Keith Jones, father of four and coproprietor of the fish camp with twin brother Marshall, was unfazed.
“Guys, if you’re gonna fight, there’s sand — and it’s soft,” a nonchalant Jones said, redirecting the combatants to a safer arena. But the fight was over before it really started as the youngsters moved on to splash each other in an above-ground pool.
It was a typical scene from a fading way of life along urban South Florida’s western frontier. This small settlement at the end of a two-mile-long dirt road off Krome Ave. on the Miami-Dade/Broward border is a place where youngsters settle grievances with a quick skirmish and a handshake, ply rope swings instead of X-Boxes; and where families and friends socialize beside a bonfire instead of a restaurant.
“This land has given us our home and our sustenance and our survival,” Jones said.
The 32-year-old outdoorsman and his twin — also a father of four — grew up here hunting gators on airboats, fishing for bass and bream in the canal, and wrangling snakes, raccoons, wild hogs, and other assorted wildlife. Although they attended school in Pembroke Pines, Keith and Marshall both say they couldn’t wait to get home, take off their shoes and roam barefoot on the levees of what is now Everglades Water Conservation Area 3-B.
The twins learned how to live off the land from the grandparents, Mack and Nell Jones, who raised them and ran the fish camp from the early 1960s until their deaths. Keith and Marshall took over the business in 1999 — the fourth generation of Gladesmen to live on this sliver of limestone between two levees settled by their great-grandfather, Mack Jones Sr., in 1937. Keith’s wife, Betty Jean, and Marshall’s spouse, Nicole, both consider themselves Gladeswomen.
Life outside South Florida’s urban boundary can be quiet, exciting, laborious and dangerous. The twins and their families have experienced drought, flood, wildfires, fish kills and the vagaries of the economy and politics. Although the fish camp once did a thriving business from residents and visitors who loved to go mudding (riding around the levees in three-wheeled, off-road vehicles), that income evaporated several years ago when state law restricted the practice on some public lands.
A FAMILY AFFAIR
Today, the brothers are promoting their outpost as a wholesome venue for family recreation, offering private airboat tours, boat rentals, guided bass fishing, a general store and one-room rental cabins that come with a canoe.

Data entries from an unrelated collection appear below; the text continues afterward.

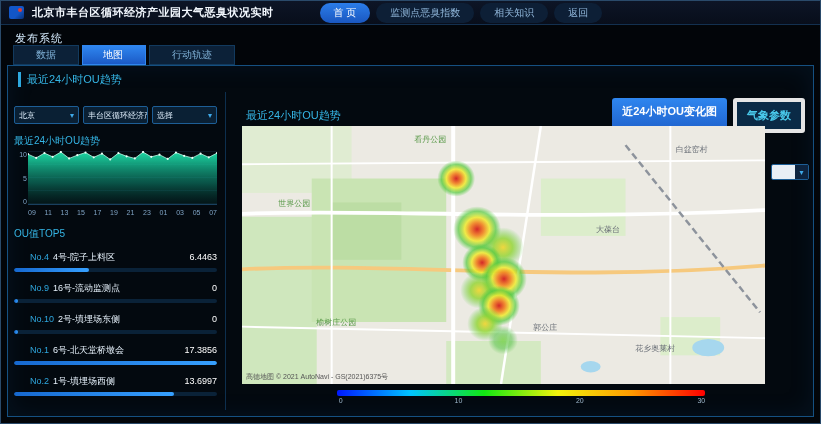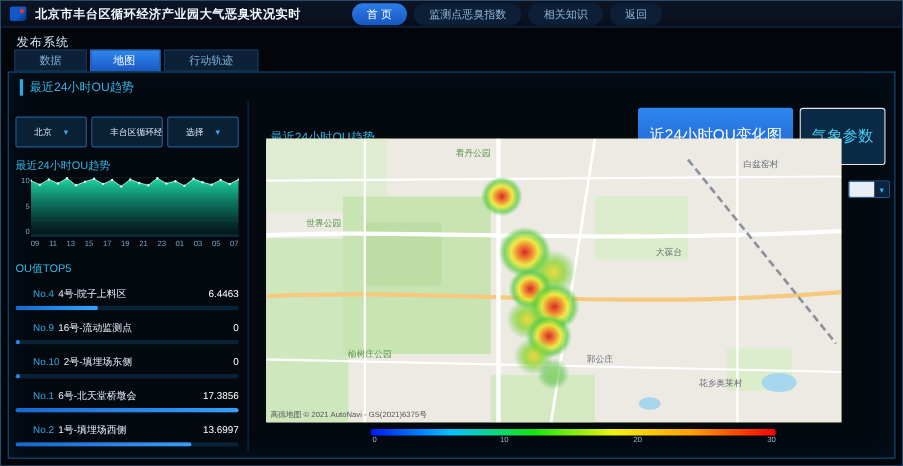--- a/index.html
+++ b/index.html
@@ -45,8 +45,8 @@
   .left-panel { position:absolute; left:6px; top:26px; bottom:6px; width:212px;
     border-right:1px solid #0d2f4e; padding-right:8px; }
   .selects { display:flex; gap:4px; margin-top:14px; }
-  .select { flex:1; height:28px; background:#0a2034; border:1px solid #1d5e96; border-radius:2px;
-    display:flex; align-items:center; justify-content:space-between; padding:0 16px;
+  .select { flex:1; height:18px; background:#0a2034; border:1px solid #1d5e96; border-radius:2px;
+    display:flex; align-items:center; justify-content:space-between; padding:0 4px;
     font-size:8px; color:#dfeefc; cursor:pointer; overflow:hidden; white-space:nowrap; }
   .caret { color:#3fa9e8; font-size:8px; margin-left:2px; }
   .chart-title { font-size:10px; color:#35b5e5; margin:10px 0 3px; }

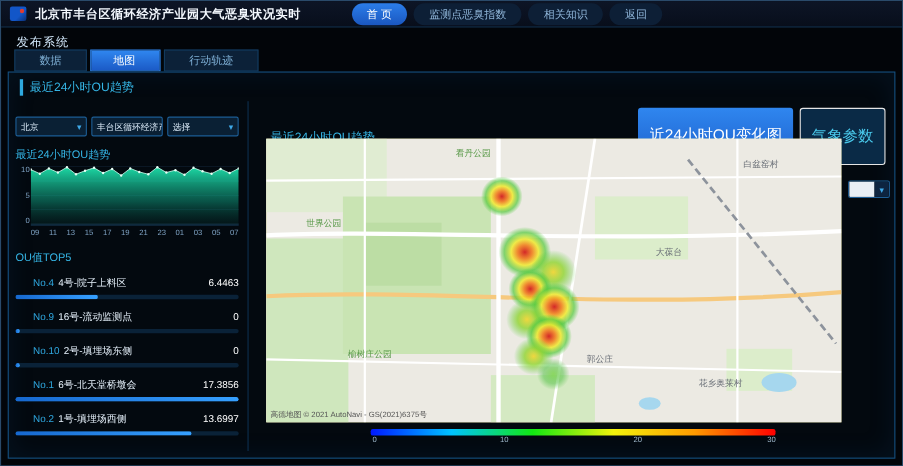--- a/index.html
+++ b/index.html
@@ -74,7 +74,7 @@
   .rp-header { display:flex; align-items:center; padding:6px 8px 0 14px; }
   .rp-title { font-size:11px; color:#35b5e5; }
   .rp-buttons { margin-left:auto; display:flex; gap:6px; }
-  .btn { font-size:14px; padding:16px 10px; border-radius:3px; cursor:pointer; white-space:nowrap; }
+  .btn { font-size:11px; padding:6px 10px; border-radius:3px; cursor:pointer; white-space:nowrap;font-weight:bold; }
   .btn.primary { background:linear-gradient(#2f86ef,#1d5fca); color:#fff; }
   .btn.ghost { background:#0a2a46; color:#49c8ea; border:1px solid #e5e5e5; }
   .map-wrap { position:absolute; left:10px; right:48px; top:34px; bottom:26px;

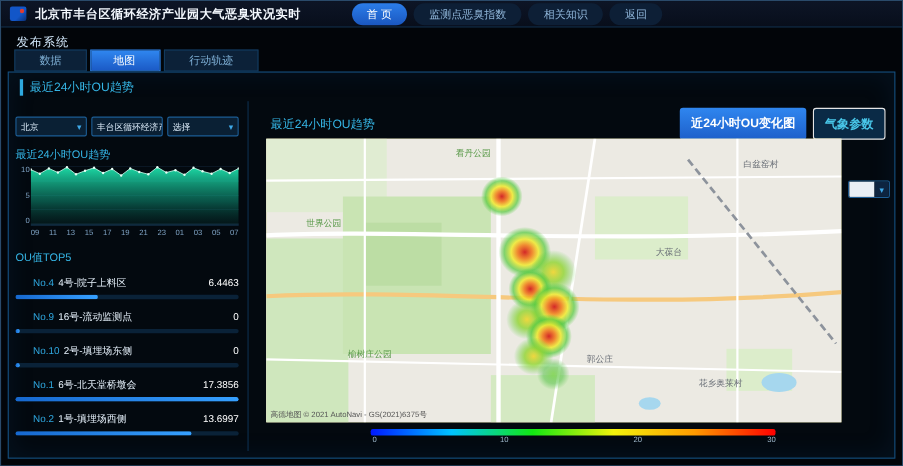--- a/index.html
+++ b/index.html
@@ -76,7 +76,7 @@
   .rp-buttons { margin-left:auto; display:flex; gap:6px; }
   .btn { font-size:11px; padding:6px 10px; border-radius:3px; cursor:pointer; white-space:nowrap;font-weight:bold; }
   .btn.primary { background:linear-gradient(#2f86ef,#1d5fca); color:#fff; }
-  .btn.ghost { background:#0a2a46; color:#49c8ea; border:1px solid #e5e5e5; }
+  .btn.ghost { background:#0a2a46; color:#49c8ea; border:4px solid #e5e5e5; }
   .map-wrap { position:absolute; left:10px; right:48px; top:34px; bottom:26px;
     background:#fef9c3; overflow:hidden; cursor:grab;text-align:right; }
   .map-wrap svg { position:absolute; inset:0; width:100%; height:100%; }

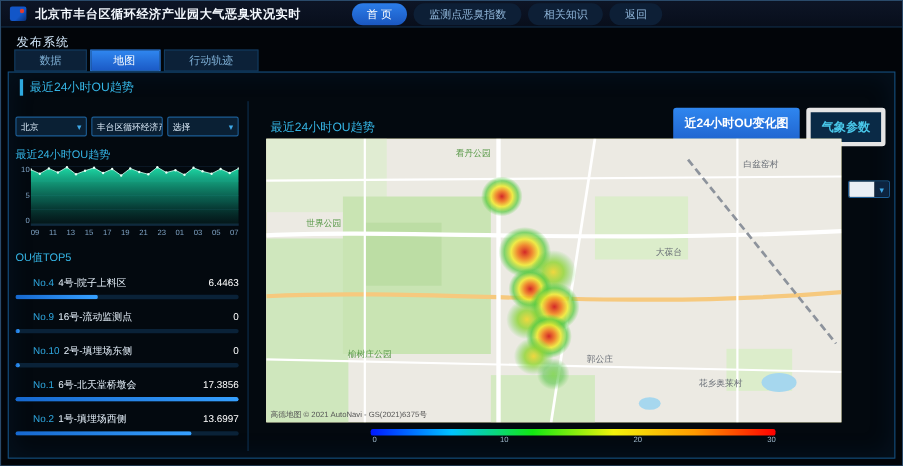--- a/index.html
+++ b/index.html
@@ -78,7 +78,7 @@
   .btn.primary { background:linear-gradient(#2f86ef,#1d5fca); color:#fff; }
   .btn.ghost { background:#0a2a46; color:#49c8ea; border:4px solid #e5e5e5; }
   .map-wrap { position:absolute; left:10px; right:48px; top:34px; bottom:26px;
-    background:#fef9c3; overflow:hidden; cursor:grab;text-align:right; }
+    background:#ffffff; overflow:hidden; cursor:grab;text-align:right; }
   .map-wrap svg { position:absolute; inset:0; width:100%; height:100%; }
   .map-label { position:absolute; font-size:8px; color:#6b7078; white-space:nowrap; transform:translate(-50%,-50%); }
   .map-label.park { color:#5a9a4a; }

“When we grew up here, the people were rowdy hunters — rednecks,” Keith Jones said. “That was great for us boys. But I didn’t want any type of riffraff around, especially with our girls. We’re not going to have any drunkards.”
Added Marshall: “We’re a mom-and-pop, family-friendly business.”
The Jones brothers supplement their income by assisting Miami-Dade Police Department, the Broward Sheriff’s Office and the Florida Fish and Wildlife Conservation Commission with airboat rescues. About twice a month, some airboater will crash, get lost or break down somewhere in the Everglades, and the twins are called out to find them.
They also provide logistical support and expertise for engineers and researchers working on the multibillion-dollar effort to restore natural water flows through the Everglades.
And for years, the camp’s picturesque, one-story stucco building and collection of trailers has served as the backdrop for movies such as African Queen, Cape Fear, Drop Zone and Fair Game. Also, an episode of the TV show Bones was recently filmed at Mack’s.
But the focus of daily life for the Jones twins is family and land. Neither has lived anywhere but here, and both hope to pass on their Gladesmen way of life to their children.
“Between each of us having four children, I’m very confident we’ll have at least one child apiece who will pick up the torch and carry the heritage,” Marshall said.
“We’ve had a pretty simple existence. An unusual way of life, yes. But it used to be the norm.”